Next, we did some shameless self promotion on a cool thing Robert whipped up. A huge problem lately, has been registrars and DNS providers being hacked in order to redirect domains to malicious servers. In order to stay on top of this Robert wrote a tool to monitor your DNS so that if your record ever changes you’ll get an alert and can minimize the problem. Feel free to download the little script and mess around with it!
Hillary Clinton made security news this week due to some email issues that came to light after a few years. Turns out she was utilizing a personal email address instead of a state department email address during her time there. Tons of speculation on why she did this and if it was a good idea or not but it certainly seems out of the norm. The fact that this email server’s login page is public facing and being talked about is probably a bad thing since anybody can try to login.

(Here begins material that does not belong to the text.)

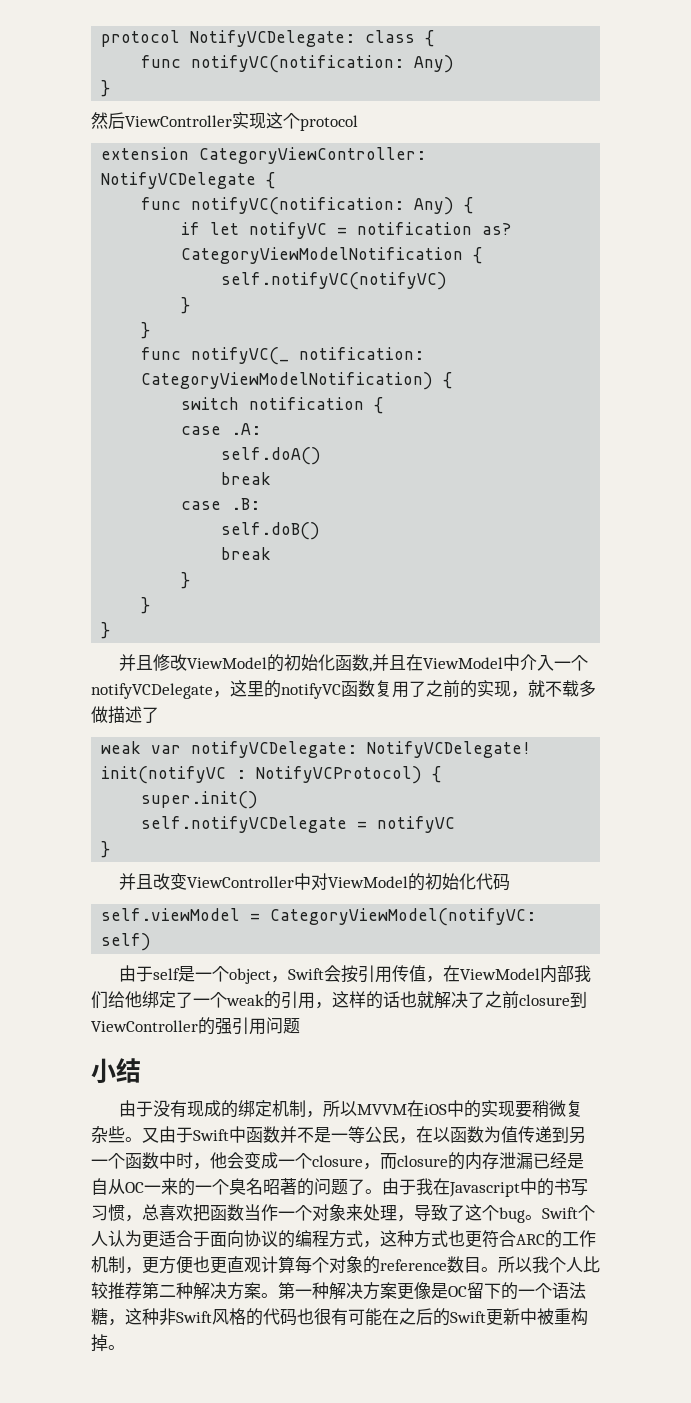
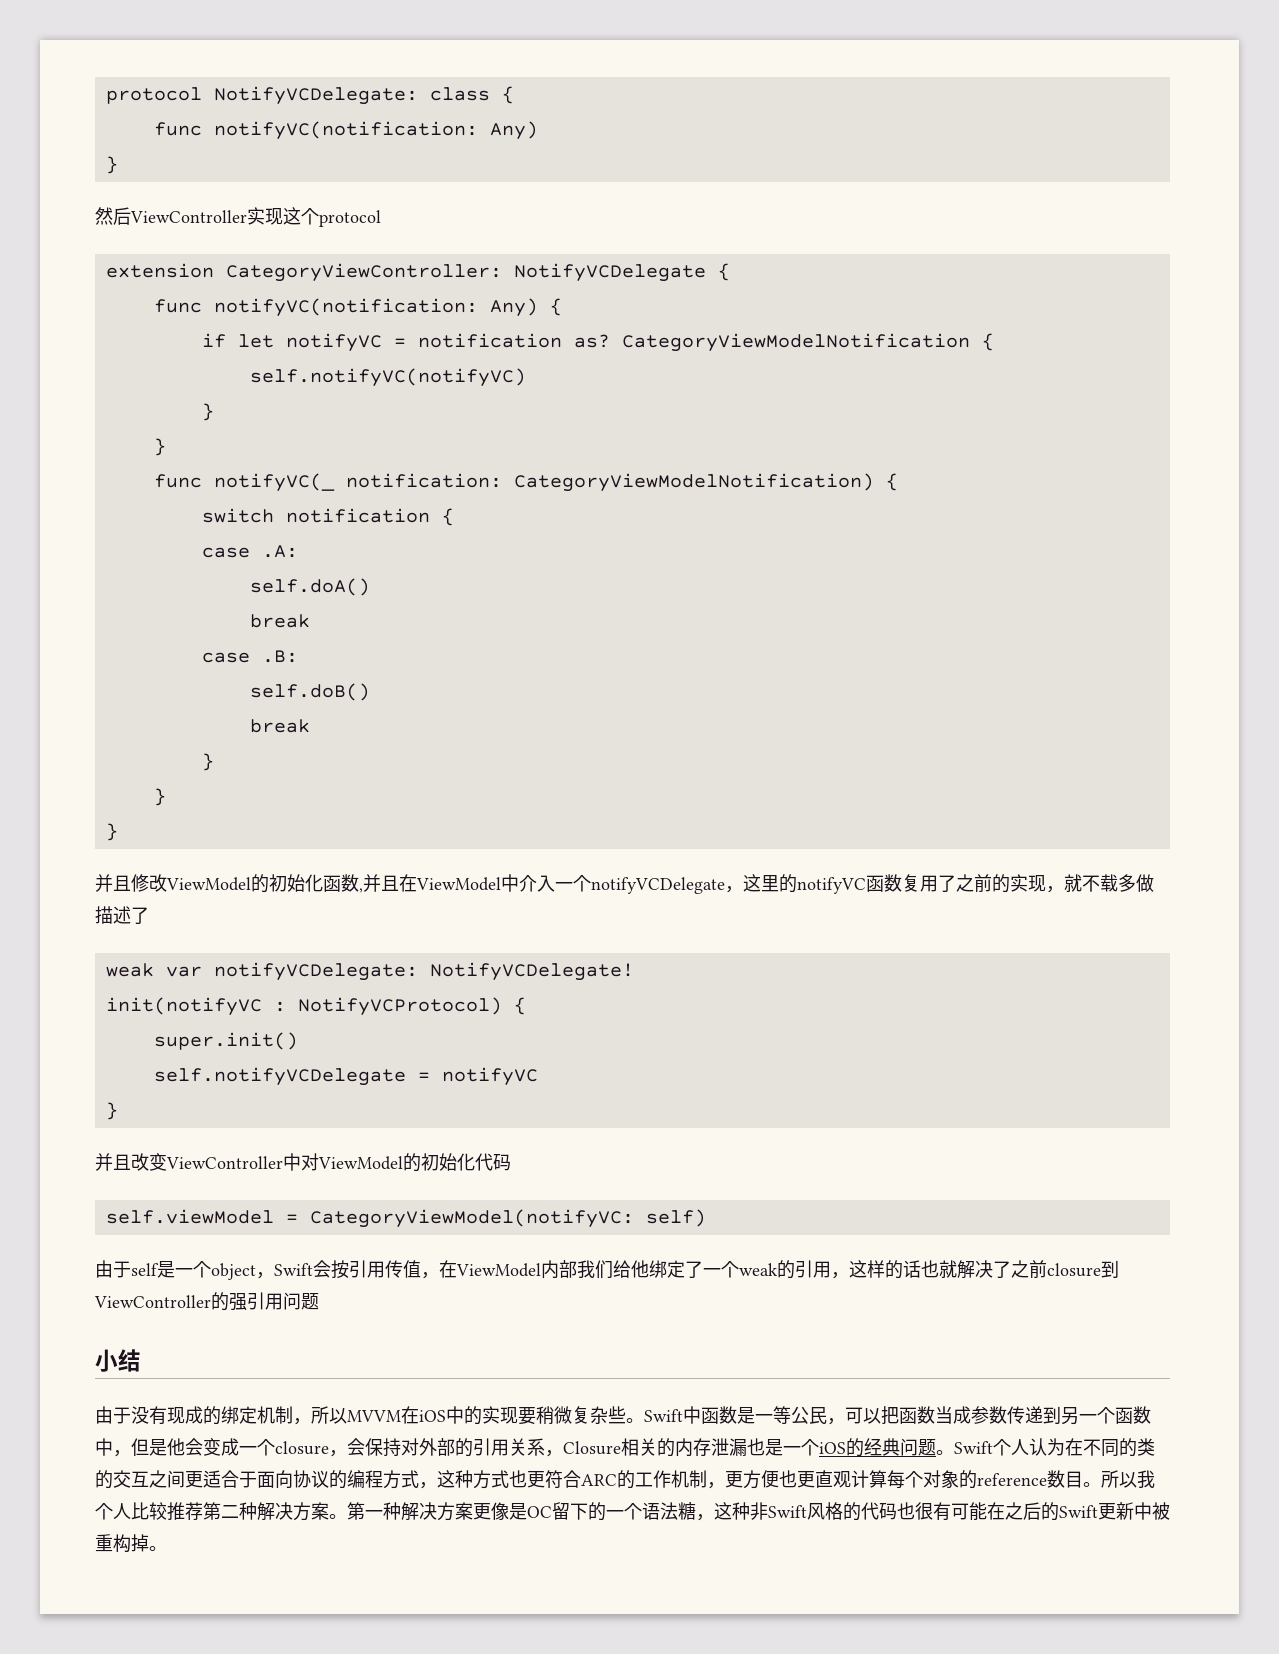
- 又由于Swift中函数并不是一等公民，在以函数为值传递到另一个函数中时，他会变成一个closure，而closure的内存泄漏已经是自从OC一来的一个臭名昭著的问题了。由于我在Javascript中的书写习惯，总喜欢把函数当作一个对象来处理，导致了这个bug。Swift个人认为更适合于面向协议的编程方式，这种方式也更符合ARC的工作机制，更方便也更直观计算每个对象的reference数目。
+ Swift中函数是一等公民，可以把函数当成参数传递到另一个函数中，但是他会变成一个closure，会保持对外部的引用关系，Closure相关的内存泄漏也是一个iOS的经典问题。Swift个人认为在不同的类的交互之间更适合于面向协议的编程方式，这种方式也更符合ARC的工作机制，更方便也更直观计算每个对象的reference数目。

In top level domain news, all sites on the .tp TLD are being phased out and switched over the .tl space. Now that TLDs are open to registration, if somebody goes back and registers .tp domains they’ll start getting a lot of unintended inbound traffic. This is the first time any of us have heard of a TLD switching. Robert points out if somebody registers google.tp the implications will be pretty nasty.
We gave a quick shout out to a bunch of our favorite conferences coming up that a few of us are getting involved in. Jer and I are both speaking at RSA and the AppSecUSA CFP is open. We always love AppSecUSA as one of our favorite conferences of the year.
Lastly, Robert covered some really cool new research called a Relative Path Overwrite. This comes to us from Gareth Hayes who is always coming out with great stuff and this is no exception. The attack has to do with the way paths are coded into websites with some popular shorthand in relative paths. Simply leaving off a slash at the end of a path or using some ../../ notation will make you vulnerable to this attack in certain browsers. Be sure to check out this research for some juicy new web app fun.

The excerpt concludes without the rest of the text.